Find the string "Installation" in the data, then copy every line where it is found.
—————
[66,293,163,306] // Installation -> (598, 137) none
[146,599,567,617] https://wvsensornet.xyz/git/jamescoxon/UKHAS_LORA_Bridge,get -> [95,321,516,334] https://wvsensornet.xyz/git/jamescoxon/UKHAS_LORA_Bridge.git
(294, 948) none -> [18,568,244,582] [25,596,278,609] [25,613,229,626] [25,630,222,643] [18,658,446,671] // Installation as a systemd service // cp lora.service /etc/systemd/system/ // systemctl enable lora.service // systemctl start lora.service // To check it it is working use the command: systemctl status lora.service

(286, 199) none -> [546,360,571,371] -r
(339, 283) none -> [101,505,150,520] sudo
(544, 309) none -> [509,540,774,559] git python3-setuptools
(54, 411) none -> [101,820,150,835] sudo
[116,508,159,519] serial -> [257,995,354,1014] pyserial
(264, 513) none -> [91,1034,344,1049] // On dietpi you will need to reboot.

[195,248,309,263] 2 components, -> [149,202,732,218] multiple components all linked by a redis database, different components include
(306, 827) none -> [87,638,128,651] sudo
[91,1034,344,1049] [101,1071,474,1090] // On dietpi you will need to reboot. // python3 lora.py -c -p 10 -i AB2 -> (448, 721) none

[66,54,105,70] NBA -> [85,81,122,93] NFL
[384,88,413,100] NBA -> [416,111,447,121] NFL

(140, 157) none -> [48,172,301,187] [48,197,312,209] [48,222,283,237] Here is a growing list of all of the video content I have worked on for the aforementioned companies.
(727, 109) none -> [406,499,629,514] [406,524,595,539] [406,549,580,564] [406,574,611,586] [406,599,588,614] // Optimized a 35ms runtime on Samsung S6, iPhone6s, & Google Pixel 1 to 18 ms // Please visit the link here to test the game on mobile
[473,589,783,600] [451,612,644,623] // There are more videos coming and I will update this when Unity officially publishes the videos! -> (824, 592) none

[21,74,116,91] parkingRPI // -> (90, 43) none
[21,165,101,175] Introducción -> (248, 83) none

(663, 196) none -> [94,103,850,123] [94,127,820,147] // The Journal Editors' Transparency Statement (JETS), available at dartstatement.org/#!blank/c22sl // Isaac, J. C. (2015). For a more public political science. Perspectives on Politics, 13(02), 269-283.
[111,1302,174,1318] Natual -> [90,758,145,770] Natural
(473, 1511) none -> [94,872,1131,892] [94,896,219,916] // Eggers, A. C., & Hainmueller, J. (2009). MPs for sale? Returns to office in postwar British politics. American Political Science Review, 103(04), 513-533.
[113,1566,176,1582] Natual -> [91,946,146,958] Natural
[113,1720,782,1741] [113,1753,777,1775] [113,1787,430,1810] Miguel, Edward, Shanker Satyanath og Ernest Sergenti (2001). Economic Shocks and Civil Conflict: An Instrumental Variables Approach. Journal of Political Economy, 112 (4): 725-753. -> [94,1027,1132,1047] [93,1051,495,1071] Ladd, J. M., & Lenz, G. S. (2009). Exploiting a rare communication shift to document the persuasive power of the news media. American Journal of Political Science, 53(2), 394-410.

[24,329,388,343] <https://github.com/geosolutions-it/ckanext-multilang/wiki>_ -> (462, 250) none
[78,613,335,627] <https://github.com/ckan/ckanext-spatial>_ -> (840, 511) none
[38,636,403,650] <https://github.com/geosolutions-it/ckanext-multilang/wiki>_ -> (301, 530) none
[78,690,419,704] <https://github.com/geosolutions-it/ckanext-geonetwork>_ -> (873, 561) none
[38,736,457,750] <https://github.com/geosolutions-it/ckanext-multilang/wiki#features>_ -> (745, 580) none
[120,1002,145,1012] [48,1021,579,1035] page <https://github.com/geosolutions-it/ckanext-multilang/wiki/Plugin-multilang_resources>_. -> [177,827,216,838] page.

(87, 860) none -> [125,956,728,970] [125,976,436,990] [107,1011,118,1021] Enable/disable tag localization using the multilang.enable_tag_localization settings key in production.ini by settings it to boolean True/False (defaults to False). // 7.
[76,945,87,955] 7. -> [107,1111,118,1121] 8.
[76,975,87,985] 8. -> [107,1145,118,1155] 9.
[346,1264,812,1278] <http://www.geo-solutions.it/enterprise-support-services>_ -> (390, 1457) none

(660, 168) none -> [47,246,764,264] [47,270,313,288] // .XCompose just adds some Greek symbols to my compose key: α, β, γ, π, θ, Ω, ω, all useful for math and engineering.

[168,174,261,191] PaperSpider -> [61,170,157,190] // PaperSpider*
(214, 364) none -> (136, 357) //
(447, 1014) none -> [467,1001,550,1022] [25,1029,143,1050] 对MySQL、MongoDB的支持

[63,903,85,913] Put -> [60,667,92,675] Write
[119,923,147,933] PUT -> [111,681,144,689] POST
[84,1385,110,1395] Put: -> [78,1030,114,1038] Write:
—————
Final answer:
[66,293,163,306] // Installation -> (598, 137) none
(294, 948) none -> [18,568,244,582] [25,596,278,609] [25,613,229,626] [25,630,222,643] [18,658,446,671] // Installation as a systemd service // cp lora.service /etc/systemd/system/ // systemctl enable lora.service // systemctl start lora.service // To check it it is working use the command: systemctl status lora.service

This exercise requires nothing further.